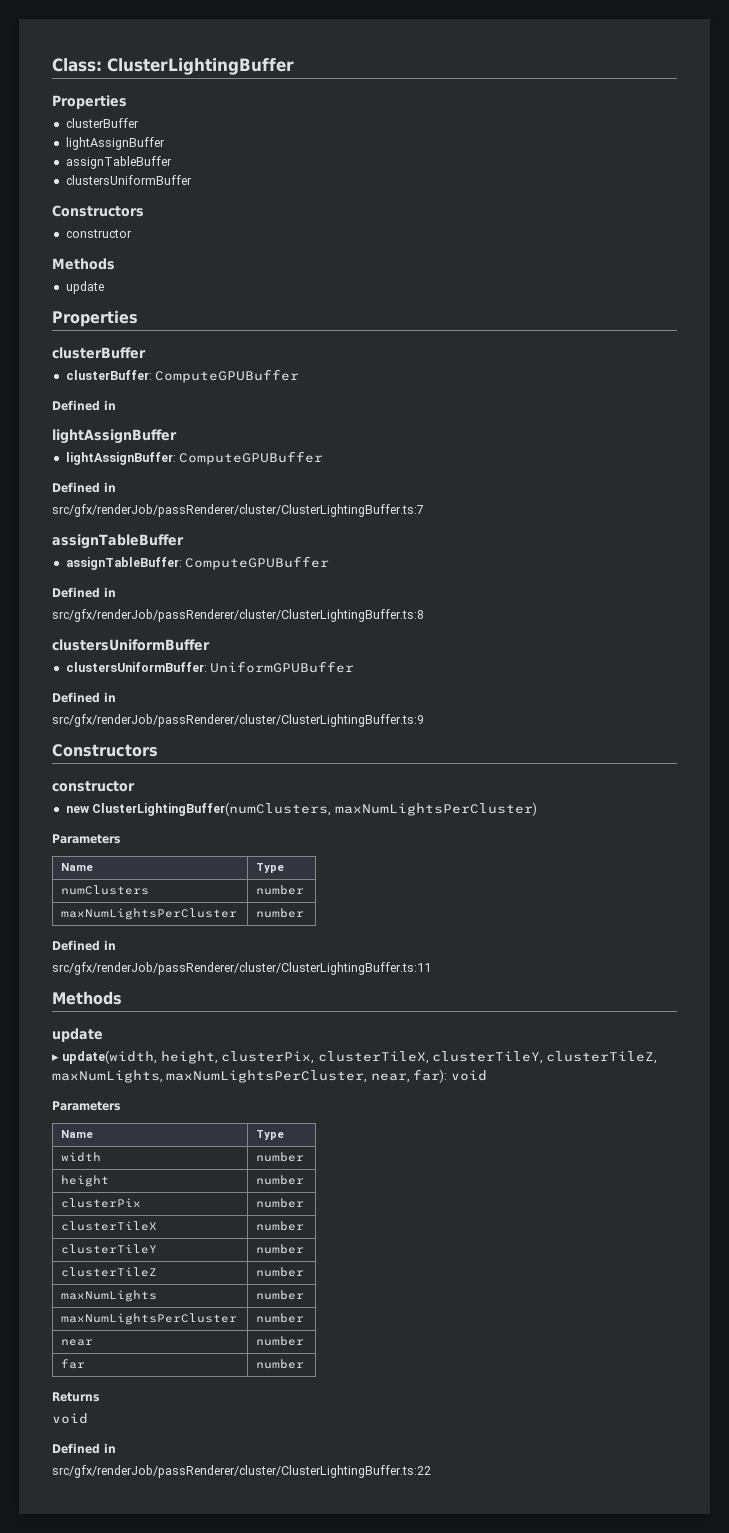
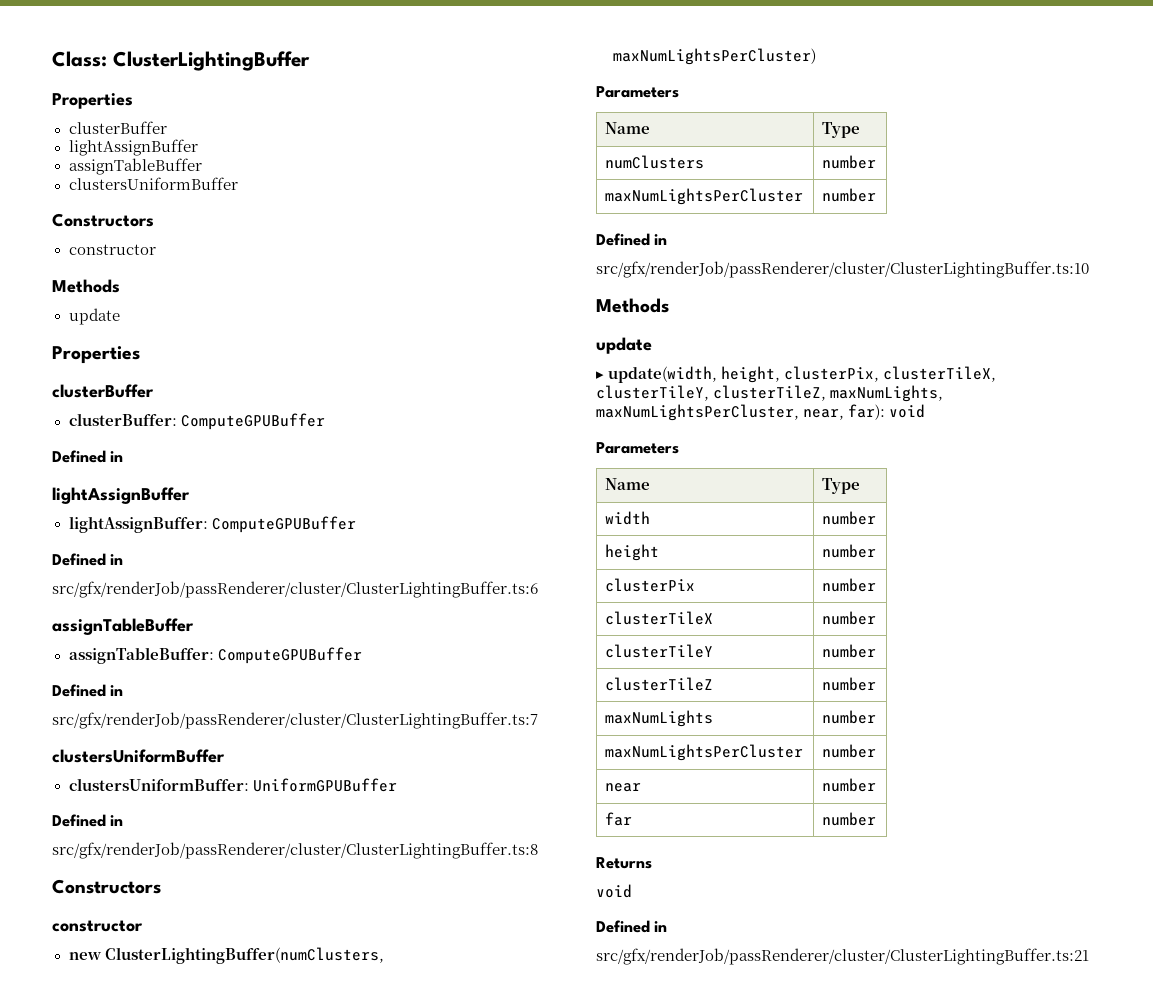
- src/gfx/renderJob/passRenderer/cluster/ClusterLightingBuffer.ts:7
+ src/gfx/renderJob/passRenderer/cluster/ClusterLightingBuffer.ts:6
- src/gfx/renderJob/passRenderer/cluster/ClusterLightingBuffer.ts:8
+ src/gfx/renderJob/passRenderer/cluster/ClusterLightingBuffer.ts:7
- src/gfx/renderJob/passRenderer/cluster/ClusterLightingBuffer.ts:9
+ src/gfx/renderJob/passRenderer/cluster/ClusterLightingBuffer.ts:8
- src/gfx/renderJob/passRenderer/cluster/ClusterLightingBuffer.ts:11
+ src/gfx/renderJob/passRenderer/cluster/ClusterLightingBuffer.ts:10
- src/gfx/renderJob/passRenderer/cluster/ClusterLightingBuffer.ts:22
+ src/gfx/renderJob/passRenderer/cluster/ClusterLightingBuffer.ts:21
--------
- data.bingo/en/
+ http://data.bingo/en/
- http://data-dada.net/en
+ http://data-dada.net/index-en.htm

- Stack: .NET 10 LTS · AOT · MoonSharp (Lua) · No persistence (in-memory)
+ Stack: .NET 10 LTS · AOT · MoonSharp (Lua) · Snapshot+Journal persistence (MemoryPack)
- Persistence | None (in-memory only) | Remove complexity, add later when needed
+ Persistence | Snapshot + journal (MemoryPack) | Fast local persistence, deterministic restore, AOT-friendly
--------
# Task prompt
In the data above, copy every line where the string "MemoryPack" appears.

# Reply
+ Stack: .NET 10 LTS · AOT · MoonSharp (Lua) · Snapshot+Journal persistence (MemoryPack)
+ Persistence | Snapshot + journal (MemoryPack) | Fast local persistence, deterministic restore, AOT-friendly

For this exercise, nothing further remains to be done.